Viserba nei ricordi di Enea Bernardi
Pensieri sul volume
“Storie su due piedi, immagini della memoria”
Di Marzia Mecozzi
Le immagini della memoria che, su due piedi, si trasformano nelle storie di Enea Bernardi, illustre viserbese, sono flashback di tanti passati messi insieme: remoti, prossimi, imperfetti…
Si mischiano col suo presente in un vaevieni di nomi, luoghi, avventure, circostanze, casi curiosi,
antiche domande senza risposta, sogni, ombre e fantasmi.
Alcune di quelle storie tornano in una Viserba che non esiste più, una terra sconosciuta ai tempi nostri, ma forse ancora cara a molti che ne ricordano l’innocente e selvaggia purezza.
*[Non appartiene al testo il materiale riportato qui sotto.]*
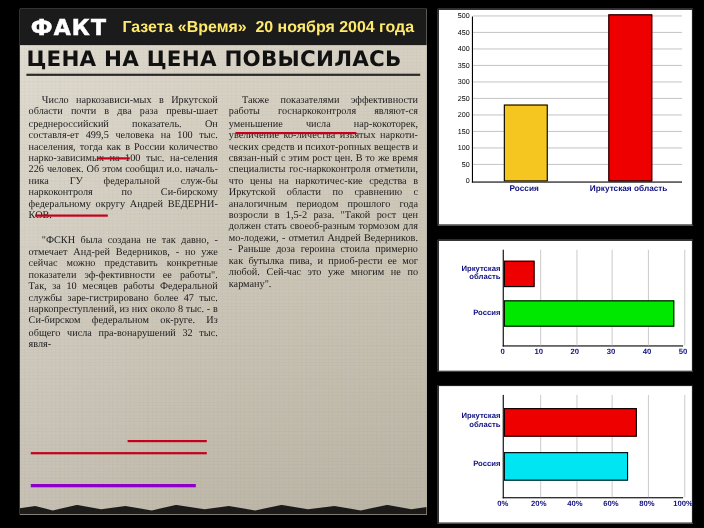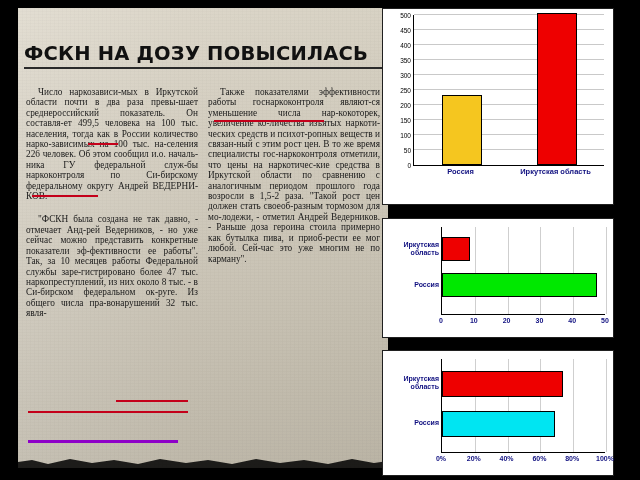--- a/index.html
+++ b/index.html
@@ -255,6 +255,11 @@
     <div class="clip-paper"></div>
     <div class="clip-grain"></div>
 
+    <div class="masthead">
+      <span class="fact-badge">ФАКТ</span>
+      <span class="masthead-title">Газета «Время»</span>
+      <span class="masthead-date">20 ноября 2004 года</span>
+    </div>
 
     <div class="headline">ФСКН НА ДОЗУ ПОВЫСИЛАСЬ</div>
     <div class="rule"></div>

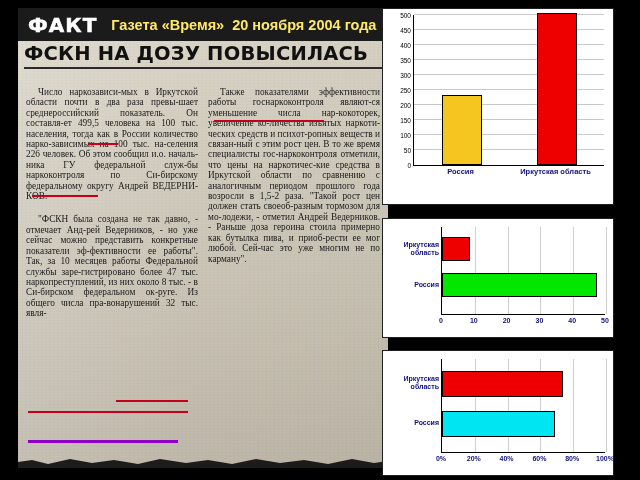--- a/index.html
+++ b/index.html
@@ -261,7 +261,7 @@
       <span class="masthead-date">20 ноября 2004 года</span>
     </div>
 
-    <div class="headline">ФСКН НА ДОЗУ ПОВЫСИЛАСЬ</div>
+    <div class="headline">ЦЕНА НА ЦЕНА ПОВЫСИЛАСЬ</div>
     <div class="rule"></div>
 
     <div class="columns">

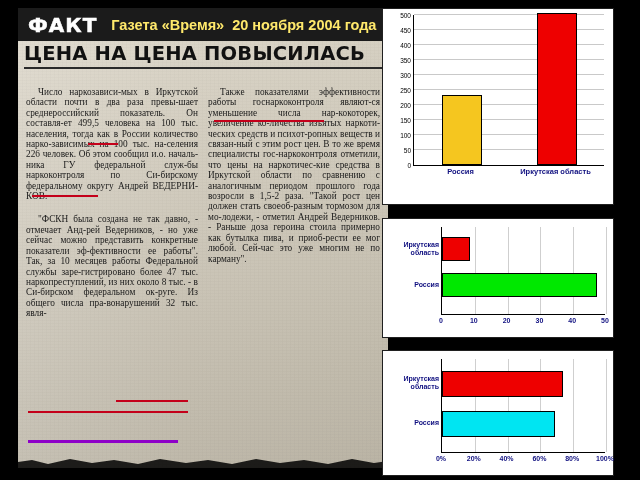--- a/index.html
+++ b/index.html
@@ -132,7 +132,7 @@
   
   .chart-col {
     position: absolute;
-    left: 382px;
+    left: 398px;
     top: 6px;
     width: 234px;
     height: 468px;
In quella landa sabbiosa e dimenticata, dove la memoria s’incaglia in paesaggi nebbiosi dell’anima, c’era, quella volta, per esempio, un canale chiamato dapprima La Viserba e poi La Fossa dei Mulini. In quel canale, che a volerlo percorrere a ritroso saliva dalla zona mare verso il Mulino dei Leli, oltre il quale sorgeva la vecchia Corderia, s’avviano i ricordi del Professore che era nato a Viserba nel 1922. E quei ricordi si spingono ancor più in là, attingendo alla mitologia popolare imbastita col vero, di quando “i binari della ferrovia non dividevano ancora la marina dal monte, non esistevano case e strade ma solo sentieri segnati da piante selvatiche e spinose e le dune di sabbia si stendevano a perdita d’occhio.” Allora, compariva, livido e tenebroso lo spettro de Surcion, uno Stige infernale dal nome aspro e chioccio, derivazione del francese source (sorgente) ma che la tradizione popolare
riteneva equivalente a Il Cerchione, perché verso la metà dell’Ottocento la sorgente in mezzo alle sabbie mobili era stata delimitata da un parapetto di cemento a forma di cerchio. Uscite poi dalla periferia, le storie s’aggrappano a precisi accadimenti della vita dai quali la riflessione si allarga a cogliere significati più vasti, in un senso di oltre-lettura impregnato di quella saggezza filosofica che a Enea Bernardi, docente di scienze dell’educazione all’Università di Firenze, non faceva certo difetto. E il tutto condito da una scrittura elegante ancorché vigorosa, leggera sulle sfumature cupe, vibrante
sui fotogrammi giocosi, ma sempre morbida nell’adagiarsi sulle immagini della memoria.